**Prompt**
Set every record down verbatim and omit the pictures.

**Material supplied**
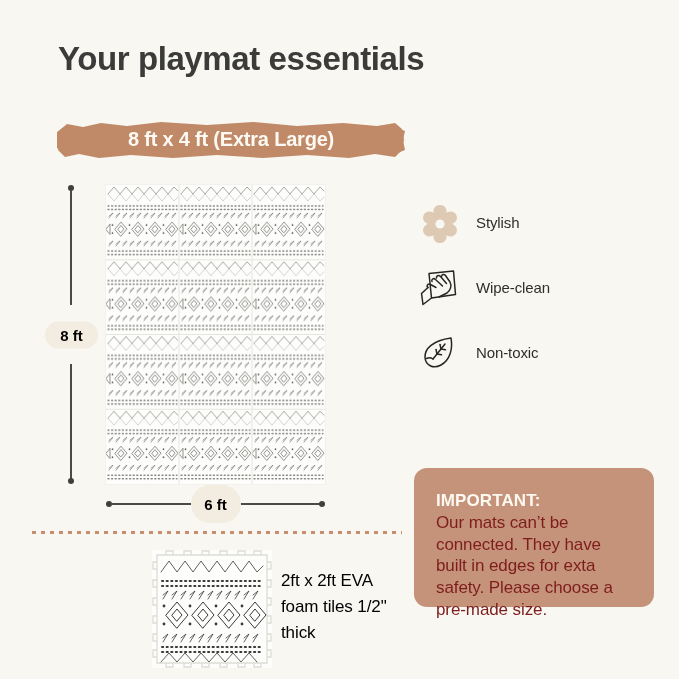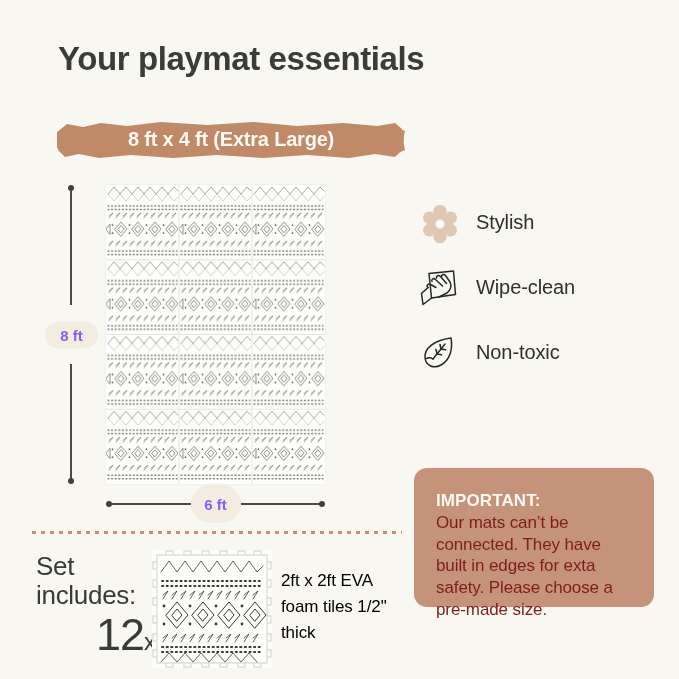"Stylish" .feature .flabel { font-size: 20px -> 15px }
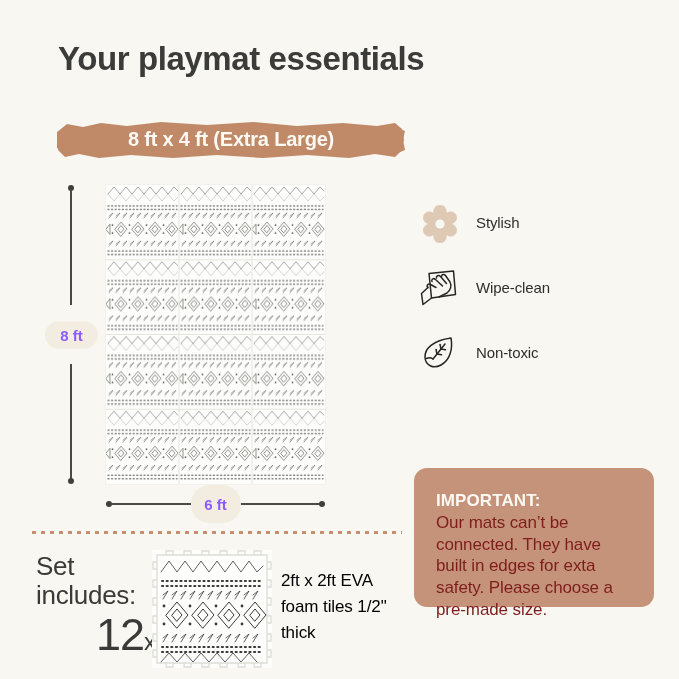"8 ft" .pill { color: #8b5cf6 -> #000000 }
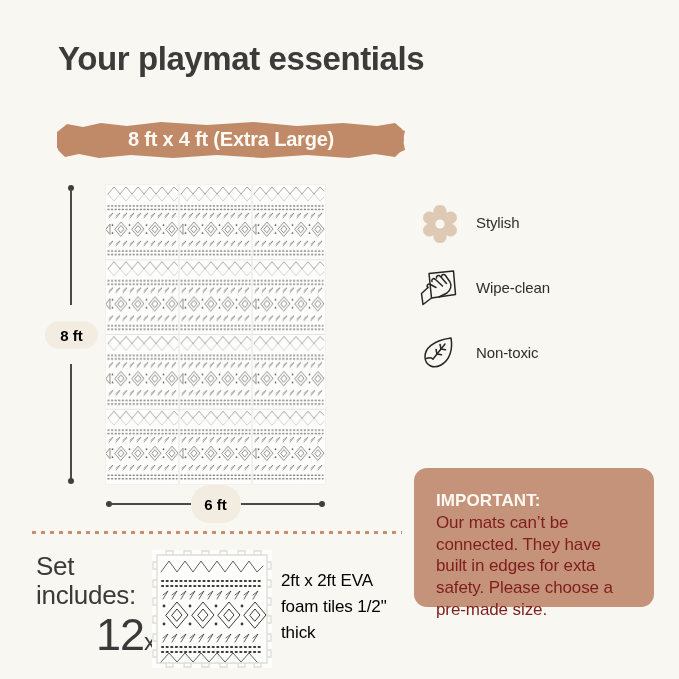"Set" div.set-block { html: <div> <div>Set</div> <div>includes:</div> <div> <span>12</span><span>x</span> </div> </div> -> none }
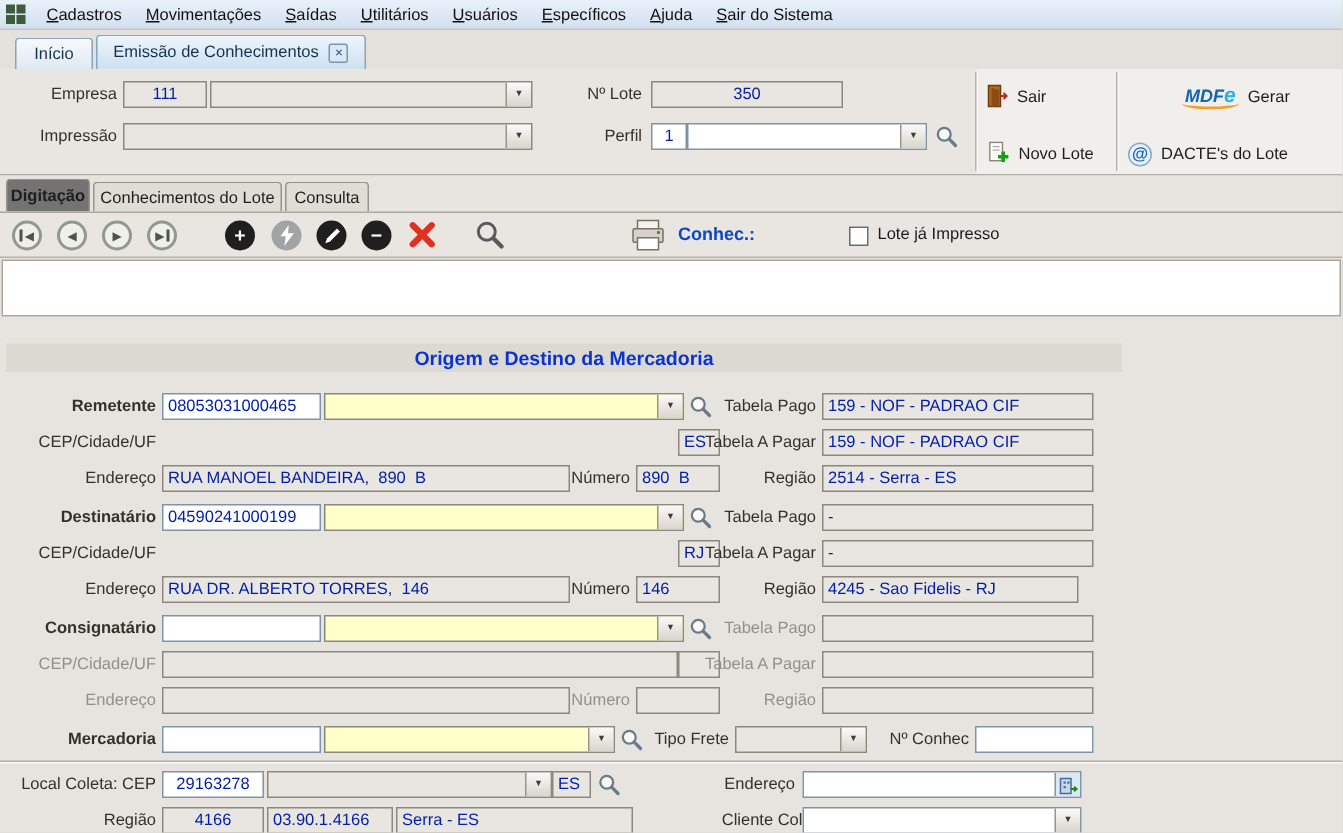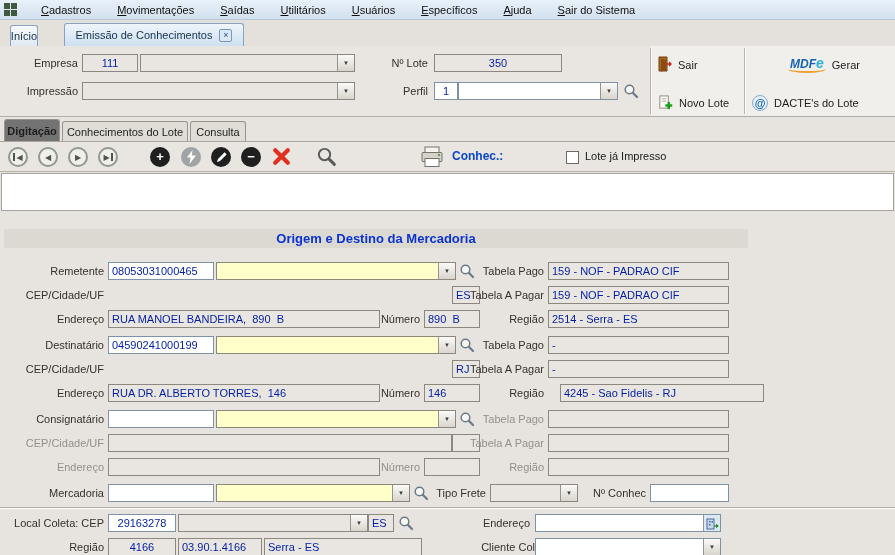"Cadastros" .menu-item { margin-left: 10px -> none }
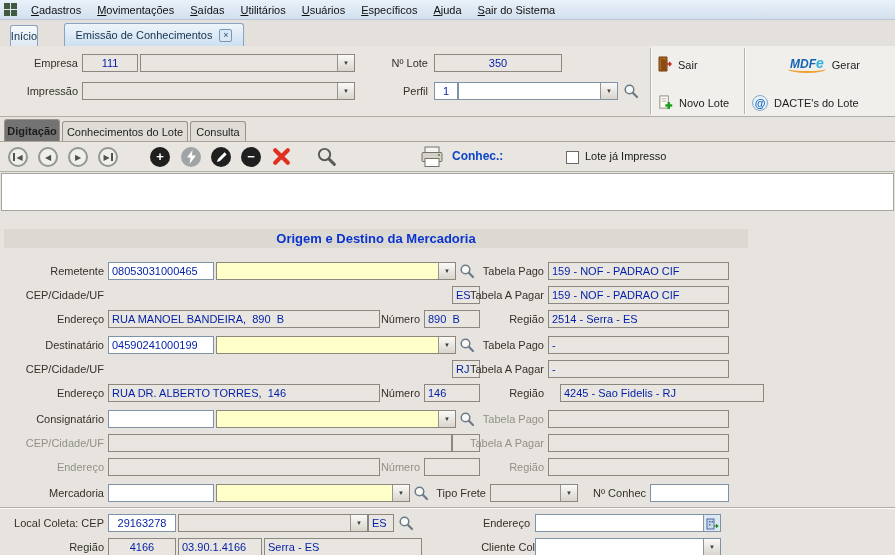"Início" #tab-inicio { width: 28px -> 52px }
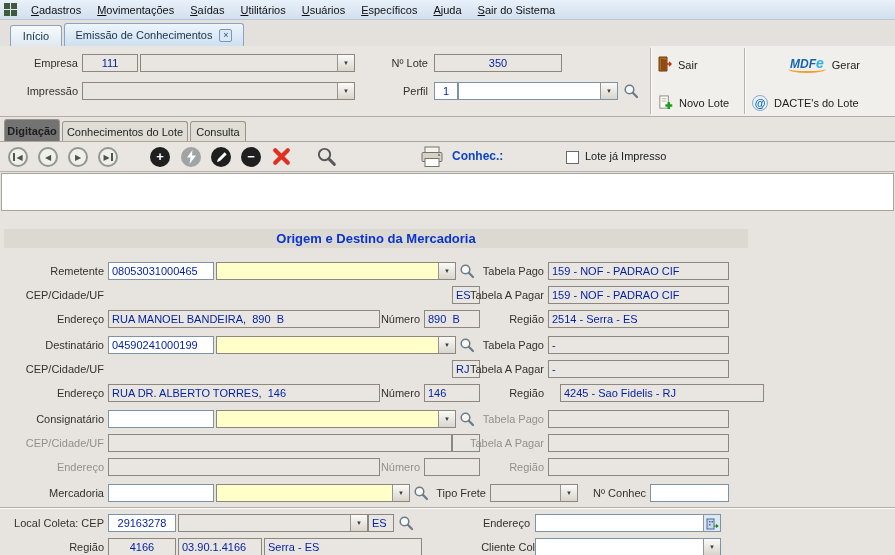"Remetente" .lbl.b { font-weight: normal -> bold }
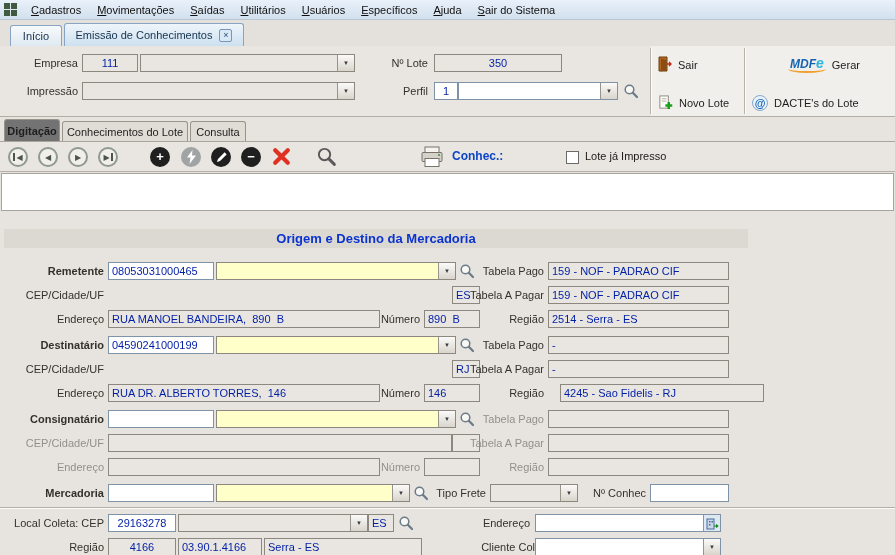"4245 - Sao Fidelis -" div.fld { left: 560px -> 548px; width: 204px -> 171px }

**Expected answer**
"Stylish" .feature .flabel { font-size: 20px -> 15px }
"8 ft" .pill { color: #8b5cf6 -> #000000 }
"Set" div.set-block { html: <div> <div>Set</div> <div>includes:</div> <div> <span>12</span><span>x</span> </div> </div> -> none }
"Cadastros" .menu-item { margin-left: 10px -> none }
"Início" #tab-inicio { width: 28px -> 52px }
"Remetente" .lbl.b { font-weight: normal -> bold }
"4245 - Sao Fidelis -" div.fld { left: 560px -> 548px; width: 204px -> 171px }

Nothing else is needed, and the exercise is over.